Before-and-after page screenshots
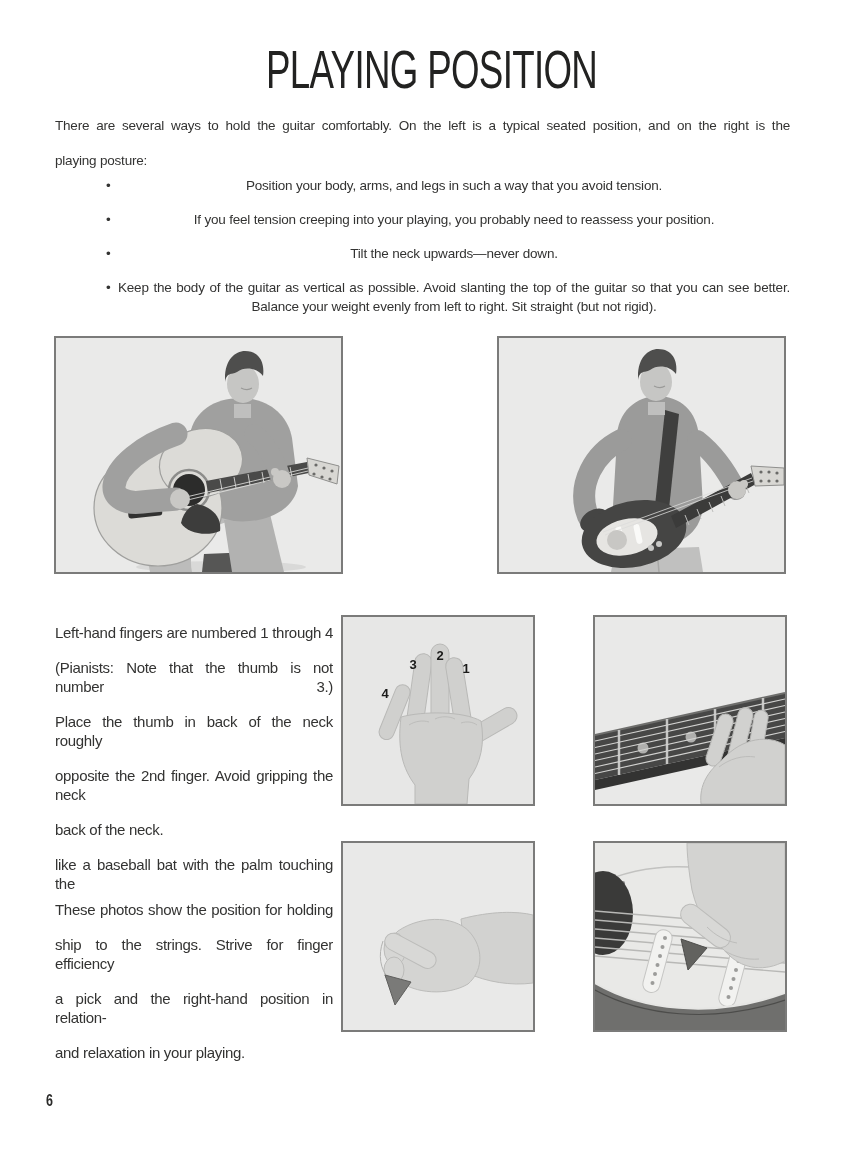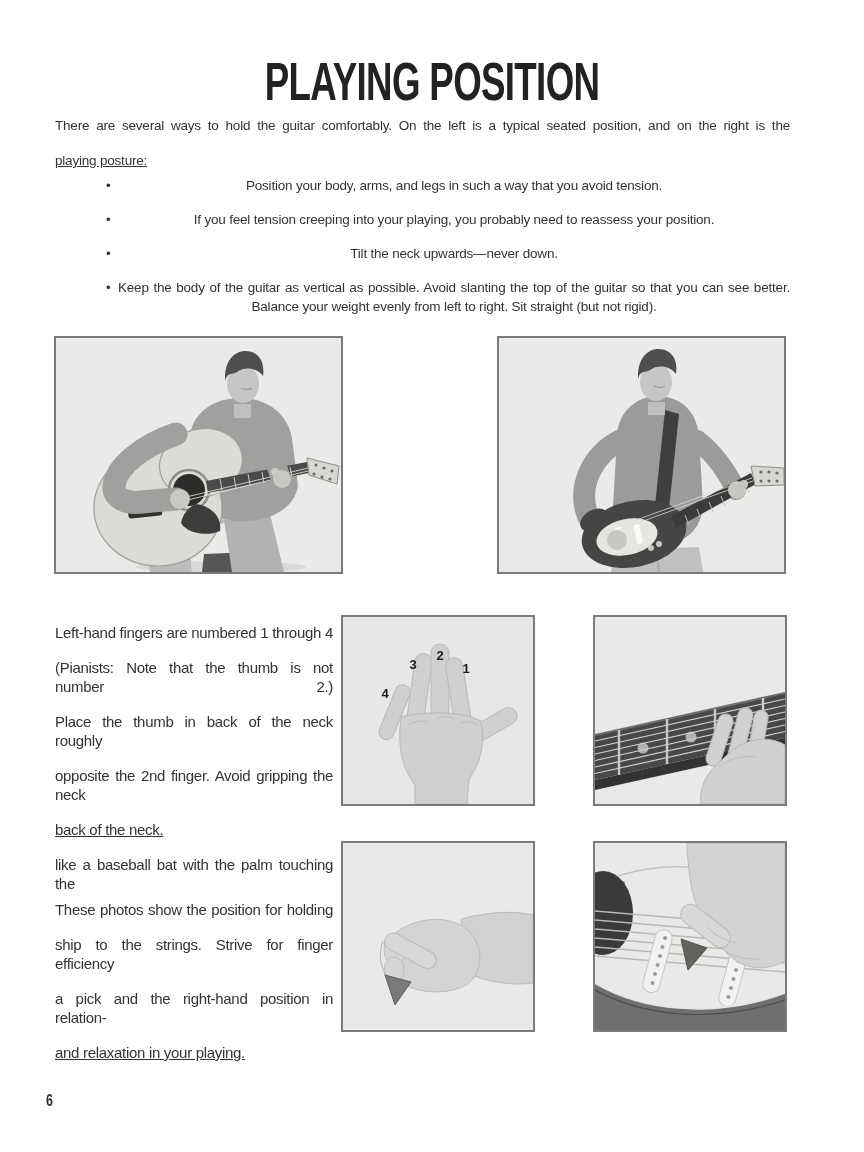--- a/index.html
+++ b/index.html
@@ -10,7 +10,7 @@
   }
   .title {
     position:absolute; top:42px; left:0; width:864px; text-align:center;
-    font-weight:700; font-size:54px; line-height:1; color:#222221; white-space:nowrap;margin-top:12px;
+    font-weight:400; font-size:54px; line-height:1; color:#222221; white-space:nowrap;
   }
   .title .squeeze { display:inline-block; transform:scaleX(0.68); transform-origin:50% 50%; letter-spacing:-1px; }
 

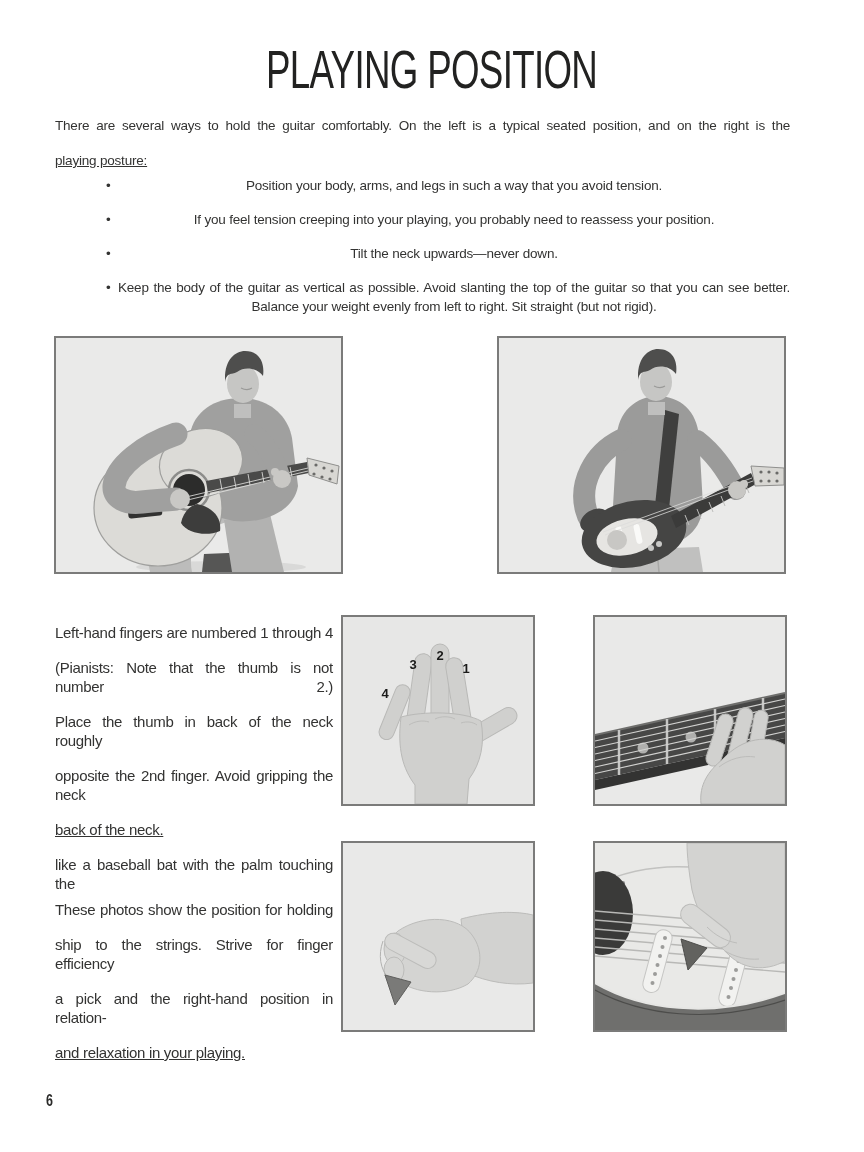--- a/index.html
+++ b/index.html
@@ -16,7 +16,7 @@
 
   .copy { font-size:13.5px; line-height:19px; letter-spacing:-0.2px; color:#333332; }
   .jline { text-align:justify; text-align-last:justify;margin-top:16px; }
-  .jline.last { text-align-last:left;text-decoration:underline; }
+  .jline.last { text-align-last:left; }
 
   .intro { position:absolute; left:55px; top:100px; width:735px; }
 

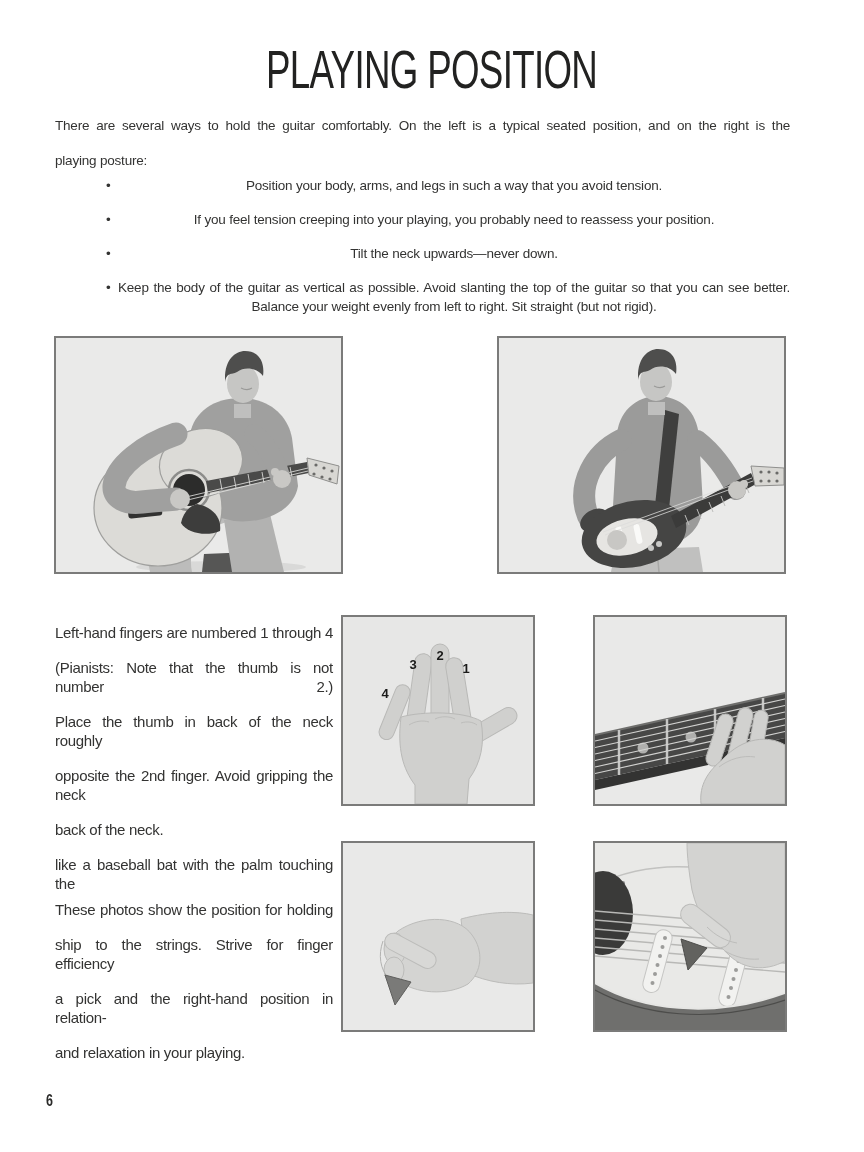--- a/index.html
+++ b/index.html
@@ -204,7 +204,7 @@
 
   <div class="copy side side-text-1">
     <div class="jline">Left-hand fingers are numbered 1 through 4</div>
-    <div class="jline">(Pianists: Note that the thumb is not number 2.)</div>
+    <div class="jline">(Pianists: Note that the thumb is not number 3.)</div>
     <div class="jline">Place the thumb in back of the neck roughly</div>
     <div class="jline">opposite the 2nd finger. Avoid gripping the neck</div>
     <div class="jline last">back of the neck.</div>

__Try it__
A word-for-word transcript of the entries above is needed, with pictures removed.

__Response for this exercise__
--- a/index.html
+++ b/index.html
@@ -10,7 +10,7 @@
   }
   .title {
     position:absolute; top:42px; left:0; width:864px; text-align:center;
-    font-weight:700; font-size:54px; line-height:1; color:#222221; white-space:nowrap;margin-top:12px;
+    font-weight:400; font-size:54px; line-height:1; color:#222221; white-space:nowrap;
   }
   .title .squeeze { display:inline-block; transform:scaleX(0.68); transform-origin:50% 50%; letter-spacing:-1px; }
 

--- a/index.html
+++ b/index.html
@@ -16,7 +16,7 @@
 
   .copy { font-size:13.5px; line-height:19px; letter-spacing:-0.2px; color:#333332; }
   .jline { text-align:justify; text-align-last:justify;margin-top:16px; }
-  .jline.last { text-align-last:left;text-decoration:underline; }
+  .jline.last { text-align-last:left; }
 
   .intro { position:absolute; left:55px; top:100px; width:735px; }
 

--- a/index.html
+++ b/index.html
@@ -204,7 +204,7 @@
 
   <div class="copy side side-text-1">
     <div class="jline">Left-hand fingers are numbered 1 through 4</div>
-    <div class="jline">(Pianists: Note that the thumb is not number 2.)</div>
+    <div class="jline">(Pianists: Note that the thumb is not number 3.)</div>
     <div class="jline">Place the thumb in back of the neck roughly</div>
     <div class="jline">opposite the 2nd finger. Avoid gripping the neck</div>
     <div class="jline last">back of the neck.</div>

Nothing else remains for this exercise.